We had waited over 700 days.

It was among the multiple victims of the pandemic but finally happened last Wednesday and was wholly exhilarating.

A reliable personal measure of the deep impact of an art experience is if it remains with me days later, and this occurred with my first viewing of Pulp Fiction and when I read Jonathan Franzen’s tour de force, The Corrections.

It has certainly been true for Tame Impala’s Rushium concert. It’s dominated my thoughts since, and I’ve had the Spotify concert list on repeat all weekend.

Alex and I had seats to the left of stage, and we could see over the crowded mosh pit. This attracted him. I then told him how a mate missed a large chunk of a Big Day Out as he was getting stitched up at hospital following a flying elbow in the Wayville mosh. Deciding to stay with me he saw my point which is good. I always have a point.

Kevin Parker’s music is inspired by the psychedelia of the sixties and seventies with its swirling, cosmic guitars and keyboards while there’s also a distinctive science fiction angle. Despite these key elements it’s timeless and seemingly autobiographical.

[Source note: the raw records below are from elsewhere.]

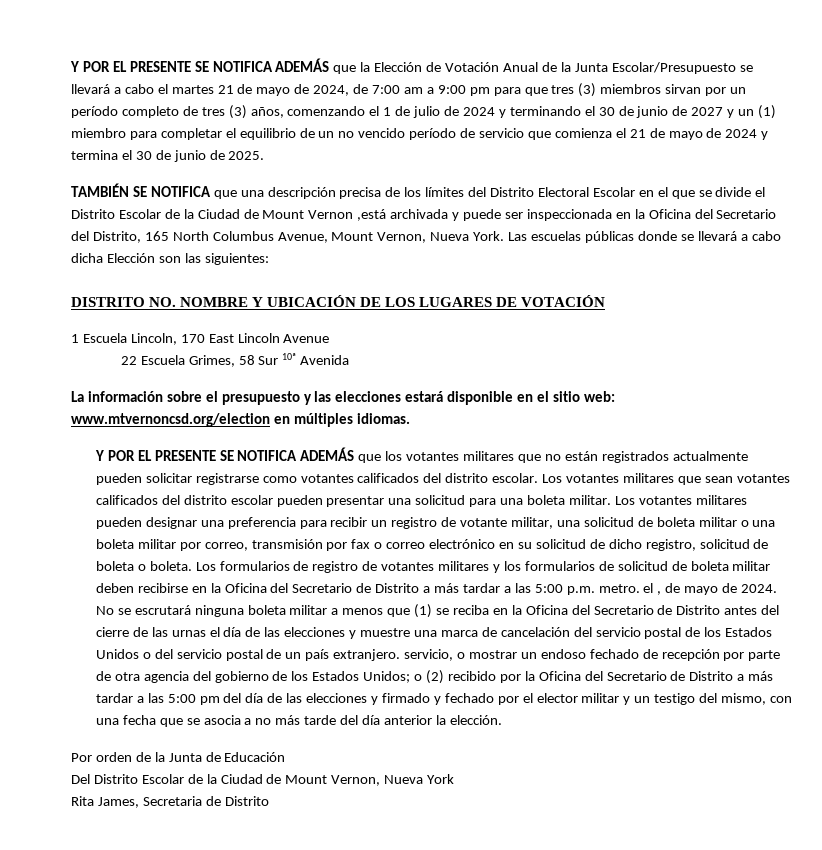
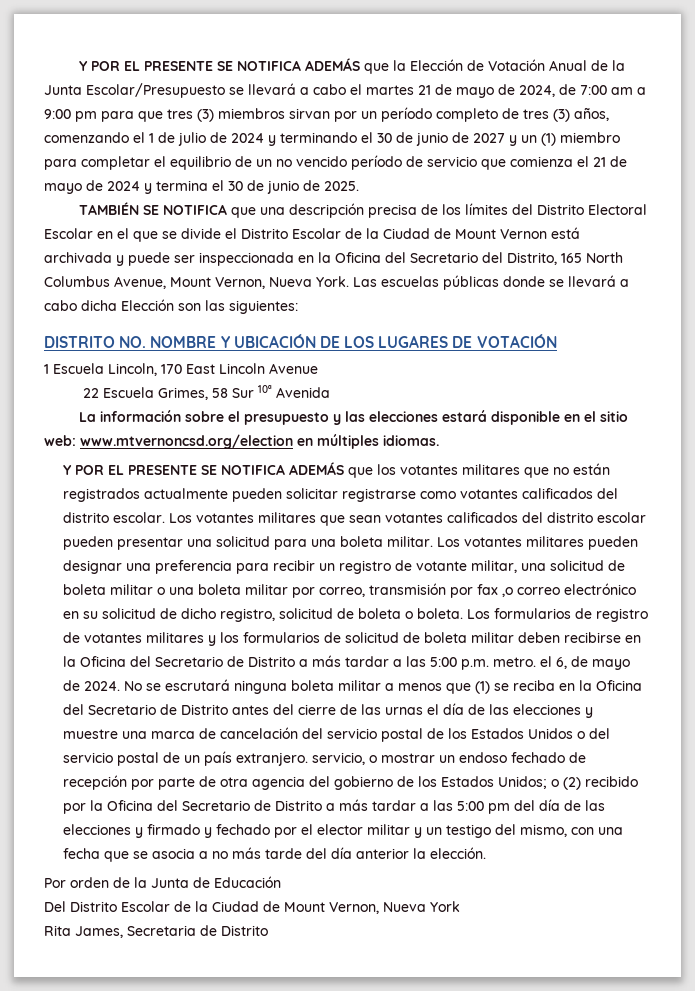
- TAMBIÉN SE NOTIFICA que una descripción precisa de los límites del Distrito Electoral Escolar en el que se divide el Distrito Escolar de la Ciudad de Mount Vernon ,está archivada y puede ser inspeccionada en la Oficina del Secretario del Distrito, 165 North Columbus Avenue, Mount Vernon, Nueva York.
+ TAMBIÉN SE NOTIFICA que una descripción precisa de los límites del Distrito Electoral Escolar en el que se divide el Distrito Escolar de la Ciudad de Mount Vernon está archivada y puede ser inspeccionada en la Oficina del Secretario del Distrito, 165 North Columbus Avenue, Mount Vernon, Nueva York.
- Los votantes militares pueden designar una preferencia para recibir un registro de votante militar, una solicitud de boleta militar o una boleta militar por correo, transmisión por fax o correo electrónico en su solicitud de dicho registro, solicitud de boleta o boleta.
+ Los votantes militares pueden designar una preferencia para recibir un registro de votante militar, una solicitud de boleta militar o una boleta militar por correo, transmisión por fax ,o correo electrónico en su solicitud de dicho registro, solicitud de boleta o boleta.
- Los formularios de registro de votantes militares y los formularios de solicitud de boleta militar deben recibirse en la Oficina del Secretario de Distrito a más tardar a las 5:00 p.m. metro. el , de mayo de 2024.
+ Los formularios de registro de votantes militares y los formularios de solicitud de boleta militar deben recibirse en la Oficina del Secretario de Distrito a más tardar a las 5:00 p.m. metro. el 6, de mayo de 2024.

Like many of my age I was disappointed when on the 2015 album Currents he exchanged the guitar for the keyboard as his major instrument of expression. However, Parker’s sense of melody is peerless, and he builds songs which at once are simple and complex but always compelling.

There were many highlights and ‘Elephant’ was one when the confetti canons burst into dazzling, mesmerising life. I remember first hearing this song at my desk in Singapore and streaming Seattle’s KEXP (local radio remains untreatably dreadful). I was sure John Lennon was singing but the music seemed too modern. I was delighted to hear it back-announced as Tame Impala.

Sharing our excitement during the eighteen-song set I reflected on how music is now truly intergenerational. How great that my fourteen-year-old and I could genuinely enjoy this together and it not be something than one or the other must simply tolerate?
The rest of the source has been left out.